WHAT THE TASK ASKS: This exercise asks for an exact copy of every entry below, with pictures omitted.
[PROVIDED RECORDS — start]
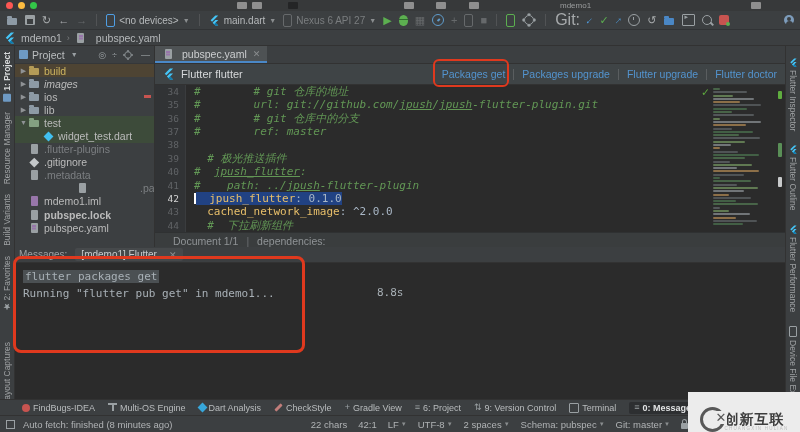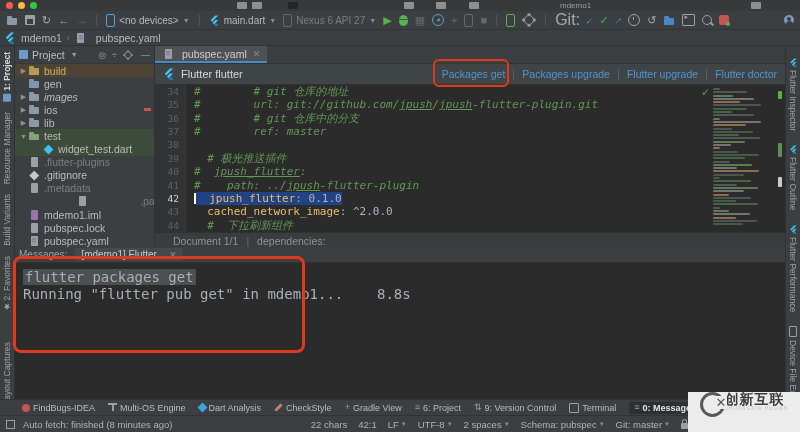--- a/index.html
+++ b/index.html
@@ -329,11 +329,6 @@
         <span class="tarrow">▶</span>
         <span class="tico folder folder-build"></span>
         <span class="tlabel build">build</span>
-      </div>
-      <div class="trow" style="padding-left: 4px;">
-        <span class="tarrow"></span>
-        <span class="tico folder folder-gen"></span>
-        <span class="tlabel">gen</span>
       </div>
       <div class="trow" style="padding-left: 4px; font-style: italic;">
         <span class="tarrow">▶</span>

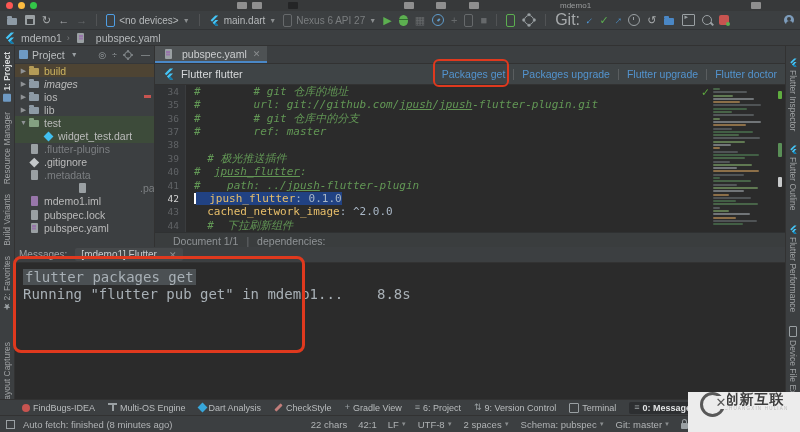--- a/index.html
+++ b/index.html
@@ -381,7 +381,7 @@
         <span class="tico iml"></span>
         <span class="tlabel">mdemo1.iml</span>
       </div>
-      <div class="trow" style="padding-left: 4px;">
+      <div class="trow" style="padding-left: 4px; font-weight: bold;">
         <span class="tarrow"></span>
         <span class="tico file"></span>
         <span class="tlabel">pubspec.lock</span>

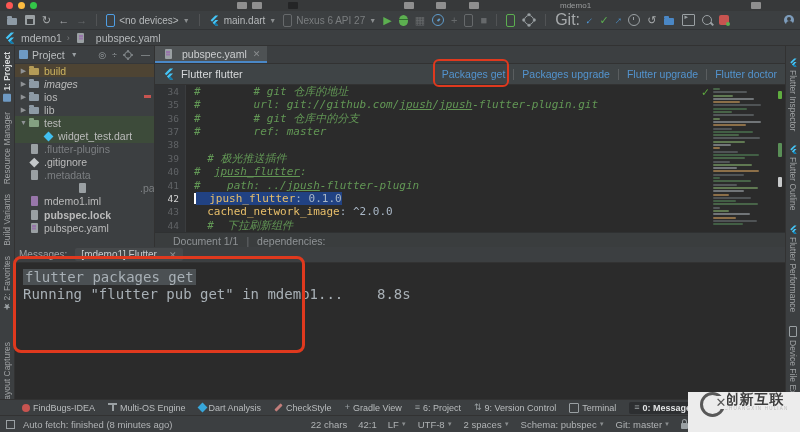--- a/index.html
+++ b/index.html
@@ -129,7 +129,7 @@
              gap:8px;padding-left:4px;font-size:10px;color:#9da0a3}
   #msgtab{background:#46494b;color:#c7cacc;padding:0 6px;height:13px;display:flex;align-items:center;gap:12px;border-radius:2px}
   #msgtab .close{color:#8a8d8f;font-size:9px}
-  #console{height:137px;background:#2b2b2b;font-family:"DejaVu Sans Mono",monospace;font-size:14px;color:#a8b0b6;
+  #console{height:137px;background:#2b2b2b;font-family:"DejaVu Sans Mono",monospace;font-size:11px;color:#a8b0b6;
            padding:6px 0 0 8px;box-sizing:border-box;position:relative}
   .conline{height:16.5px;line-height:16.5px;white-space:pre}
   .conline .hl{background:#4b5053;padding:0 2px}

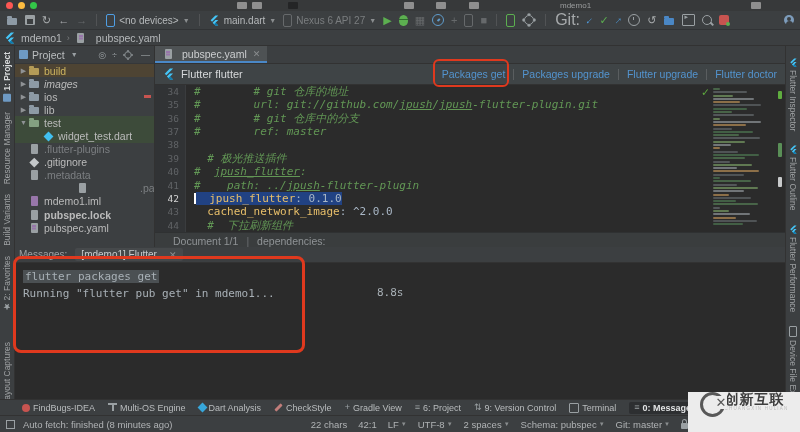--- a/index.html
+++ b/index.html
@@ -162,7 +162,7 @@
   .ic-face::after{content:'';position:absolute;left:2px;top:5.5px;width:5px;height:1.5px;background:#3c3f41;border-radius:0 0 2px 2px}
   
   #watermark{left:688px;top:392px;width:112px;height:40px;background:#ececec;z-index:40;display:flex;
-             align-items:flex-start;justify-content:center;}
+             align-items:flex-end;justify-content:center;}
   #wm-logo{width:19px;height:19px;border:3px solid #585858;border-radius:50%;position:relative;flex:0 0 auto}
   #wm-logo::after{content:'✕';position:absolute;right:-5px;top:1px;font-size:13px;font-weight:bold;color:#585858;background:#ececec;line-height:1}
   #wm-text{display:flex;flex-direction:column;line-height:1.1}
[PROVIDED RECORDS — finish]
WRITTEN RESPONSE:
--- a/index.html
+++ b/index.html
@@ -329,11 +329,6 @@
         <span class="tarrow">▶</span>
         <span class="tico folder folder-build"></span>
         <span class="tlabel build">build</span>
-      </div>
-      <div class="trow" style="padding-left: 4px;">
-        <span class="tarrow"></span>
-        <span class="tico folder folder-gen"></span>
-        <span class="tlabel">gen</span>
       </div>
       <div class="trow" style="padding-left: 4px; font-style: italic;">
         <span class="tarrow">▶</span>

--- a/index.html
+++ b/index.html
@@ -381,7 +381,7 @@
         <span class="tico iml"></span>
         <span class="tlabel">mdemo1.iml</span>
       </div>
-      <div class="trow" style="padding-left: 4px;">
+      <div class="trow" style="padding-left: 4px; font-weight: bold;">
         <span class="tarrow"></span>
         <span class="tico file"></span>
         <span class="tlabel">pubspec.lock</span>

--- a/index.html
+++ b/index.html
@@ -129,7 +129,7 @@
              gap:8px;padding-left:4px;font-size:10px;color:#9da0a3}
   #msgtab{background:#46494b;color:#c7cacc;padding:0 6px;height:13px;display:flex;align-items:center;gap:12px;border-radius:2px}
   #msgtab .close{color:#8a8d8f;font-size:9px}
-  #console{height:137px;background:#2b2b2b;font-family:"DejaVu Sans Mono",monospace;font-size:14px;color:#a8b0b6;
+  #console{height:137px;background:#2b2b2b;font-family:"DejaVu Sans Mono",monospace;font-size:11px;color:#a8b0b6;
            padding:6px 0 0 8px;box-sizing:border-box;position:relative}
   .conline{height:16.5px;line-height:16.5px;white-space:pre}
   .conline .hl{background:#4b5053;padding:0 2px}

--- a/index.html
+++ b/index.html
@@ -162,7 +162,7 @@
   .ic-face::after{content:'';position:absolute;left:2px;top:5.5px;width:5px;height:1.5px;background:#3c3f41;border-radius:0 0 2px 2px}
   
   #watermark{left:688px;top:392px;width:112px;height:40px;background:#ececec;z-index:40;display:flex;
-             align-items:flex-start;justify-content:center;}
+             align-items:flex-end;justify-content:center;}
   #wm-logo{width:19px;height:19px;border:3px solid #585858;border-radius:50%;position:relative;flex:0 0 auto}
   #wm-logo::after{content:'✕';position:absolute;right:-5px;top:1px;font-size:13px;font-weight:bold;color:#585858;background:#ececec;line-height:1}
   #wm-text{display:flex;flex-direction:column;line-height:1.1}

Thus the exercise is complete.